* The data
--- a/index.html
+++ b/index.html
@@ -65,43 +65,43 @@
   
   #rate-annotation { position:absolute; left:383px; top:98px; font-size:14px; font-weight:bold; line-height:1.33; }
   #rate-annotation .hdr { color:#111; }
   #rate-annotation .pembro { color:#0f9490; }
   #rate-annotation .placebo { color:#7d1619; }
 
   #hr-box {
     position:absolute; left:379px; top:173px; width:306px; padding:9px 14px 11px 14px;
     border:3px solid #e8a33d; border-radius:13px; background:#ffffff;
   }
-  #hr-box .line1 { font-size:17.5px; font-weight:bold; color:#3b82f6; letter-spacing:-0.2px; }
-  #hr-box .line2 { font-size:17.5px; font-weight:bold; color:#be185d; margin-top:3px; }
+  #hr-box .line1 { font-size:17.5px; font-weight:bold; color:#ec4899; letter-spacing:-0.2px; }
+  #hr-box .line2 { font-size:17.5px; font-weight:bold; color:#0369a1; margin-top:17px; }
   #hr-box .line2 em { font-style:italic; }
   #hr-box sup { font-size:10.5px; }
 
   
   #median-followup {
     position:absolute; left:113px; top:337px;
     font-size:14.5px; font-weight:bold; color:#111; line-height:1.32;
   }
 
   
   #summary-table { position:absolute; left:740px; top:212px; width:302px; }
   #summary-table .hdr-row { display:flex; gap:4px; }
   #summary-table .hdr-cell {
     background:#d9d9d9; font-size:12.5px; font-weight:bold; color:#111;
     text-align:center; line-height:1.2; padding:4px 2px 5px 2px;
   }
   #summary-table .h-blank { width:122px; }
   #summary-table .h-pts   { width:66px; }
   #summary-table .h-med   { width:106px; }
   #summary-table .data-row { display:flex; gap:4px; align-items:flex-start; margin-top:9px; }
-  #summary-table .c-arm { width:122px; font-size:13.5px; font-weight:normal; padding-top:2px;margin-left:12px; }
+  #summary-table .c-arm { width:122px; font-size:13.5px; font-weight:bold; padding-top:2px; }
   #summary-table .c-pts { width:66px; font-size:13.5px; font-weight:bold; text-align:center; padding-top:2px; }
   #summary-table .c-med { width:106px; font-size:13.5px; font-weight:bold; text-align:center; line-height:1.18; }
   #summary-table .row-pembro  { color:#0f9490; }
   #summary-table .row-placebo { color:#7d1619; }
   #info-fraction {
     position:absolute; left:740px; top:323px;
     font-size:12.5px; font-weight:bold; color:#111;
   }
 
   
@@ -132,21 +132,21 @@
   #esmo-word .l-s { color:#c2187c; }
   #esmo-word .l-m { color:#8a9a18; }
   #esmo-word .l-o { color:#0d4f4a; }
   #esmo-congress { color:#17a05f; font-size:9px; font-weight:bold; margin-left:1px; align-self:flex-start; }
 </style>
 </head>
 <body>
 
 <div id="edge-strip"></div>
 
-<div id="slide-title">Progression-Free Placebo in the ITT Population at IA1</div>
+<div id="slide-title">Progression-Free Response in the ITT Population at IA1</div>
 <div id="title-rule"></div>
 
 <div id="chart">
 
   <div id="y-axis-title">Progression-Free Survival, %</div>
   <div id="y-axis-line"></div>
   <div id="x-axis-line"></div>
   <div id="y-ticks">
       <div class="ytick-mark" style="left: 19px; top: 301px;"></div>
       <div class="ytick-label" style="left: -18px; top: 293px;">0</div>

==

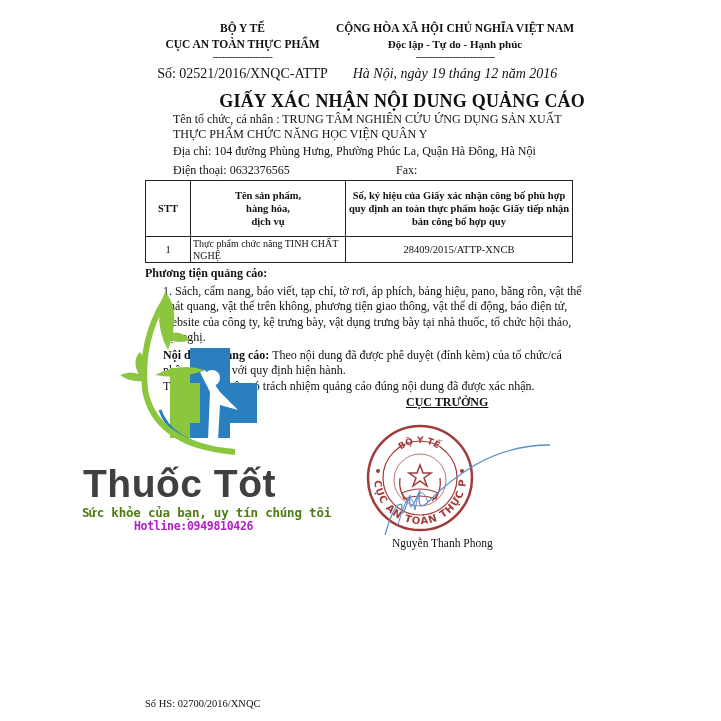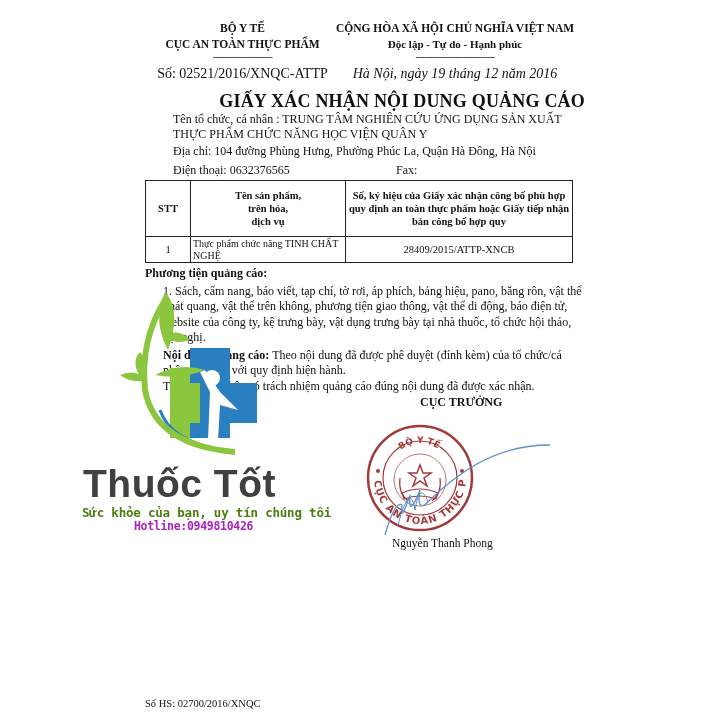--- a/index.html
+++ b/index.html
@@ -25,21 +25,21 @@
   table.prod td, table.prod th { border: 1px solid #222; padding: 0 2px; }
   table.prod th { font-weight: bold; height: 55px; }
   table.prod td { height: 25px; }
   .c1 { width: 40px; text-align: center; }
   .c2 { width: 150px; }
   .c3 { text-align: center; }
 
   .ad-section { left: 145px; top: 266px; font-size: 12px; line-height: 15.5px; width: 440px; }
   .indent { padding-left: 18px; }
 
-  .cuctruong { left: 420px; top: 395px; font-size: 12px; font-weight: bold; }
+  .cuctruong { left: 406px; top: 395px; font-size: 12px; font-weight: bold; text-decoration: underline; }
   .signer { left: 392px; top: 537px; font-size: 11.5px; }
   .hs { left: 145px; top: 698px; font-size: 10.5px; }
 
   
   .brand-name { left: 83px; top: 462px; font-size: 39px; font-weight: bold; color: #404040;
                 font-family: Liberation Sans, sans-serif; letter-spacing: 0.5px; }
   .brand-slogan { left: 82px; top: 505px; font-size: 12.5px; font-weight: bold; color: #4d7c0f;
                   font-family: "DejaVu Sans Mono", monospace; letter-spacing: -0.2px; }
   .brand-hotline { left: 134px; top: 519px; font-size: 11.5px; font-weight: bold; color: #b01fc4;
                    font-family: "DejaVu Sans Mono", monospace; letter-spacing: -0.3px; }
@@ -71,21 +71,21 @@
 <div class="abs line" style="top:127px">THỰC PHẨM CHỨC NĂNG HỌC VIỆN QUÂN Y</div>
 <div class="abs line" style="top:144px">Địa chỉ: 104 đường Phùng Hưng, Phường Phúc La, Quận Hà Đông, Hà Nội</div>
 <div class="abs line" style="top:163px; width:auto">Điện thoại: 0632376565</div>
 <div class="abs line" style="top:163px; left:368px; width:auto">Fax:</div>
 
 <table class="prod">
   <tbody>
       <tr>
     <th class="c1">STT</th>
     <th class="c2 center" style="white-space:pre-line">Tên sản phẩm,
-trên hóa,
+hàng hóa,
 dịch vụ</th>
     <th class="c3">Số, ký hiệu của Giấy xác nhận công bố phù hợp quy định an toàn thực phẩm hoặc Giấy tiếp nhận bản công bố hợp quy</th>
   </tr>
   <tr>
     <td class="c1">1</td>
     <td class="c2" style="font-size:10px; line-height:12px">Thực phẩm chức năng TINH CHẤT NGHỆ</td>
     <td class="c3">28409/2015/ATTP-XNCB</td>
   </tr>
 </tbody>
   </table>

* Required action
Exactly the lines above from the one with "font-size:17.5px; font-weight:bold; color:#3b82f6;" to the one with "display:flex; gap:4px; align-items:flex-start;", both included, are to be quoted; leave the rest out.

* Response to this task
-  #hr-box .line1 { font-size:17.5px; font-weight:bold; color:#3b82f6; letter-spacing:-0.2px; }
-  #hr-box .line2 { font-size:17.5px; font-weight:bold; color:#be185d; margin-top:3px; }
+  #hr-box .line1 { font-size:17.5px; font-weight:bold; color:#ec4899; letter-spacing:-0.2px; }
+  #hr-box .line2 { font-size:17.5px; font-weight:bold; color:#0369a1; margin-top:17px; }
   #hr-box .line2 em { font-style:italic; }
   #hr-box sup { font-size:10.5px; }
 
   
   #median-followup {
     position:absolute; left:113px; top:337px;
     font-size:14.5px; font-weight:bold; color:#111; line-height:1.32;
   }
 
   
   #summary-table { position:absolute; left:740px; top:212px; width:302px; }
   #summary-table .hdr-row { display:flex; gap:4px; }
   #summary-table .hdr-cell {
     background:#d9d9d9; font-size:12.5px; font-weight:bold; color:#111;
     text-align:center; line-height:1.2; padding:4px 2px 5px 2px;
   }
   #summary-table .h-blank { width:122px; }
   #summary-table .h-pts   { width:66px; }
   #summary-table .h-med   { width:106px; }
   #summary-table .data-row { display:flex; gap:4px; align-items:flex-start; margin-top:9px; }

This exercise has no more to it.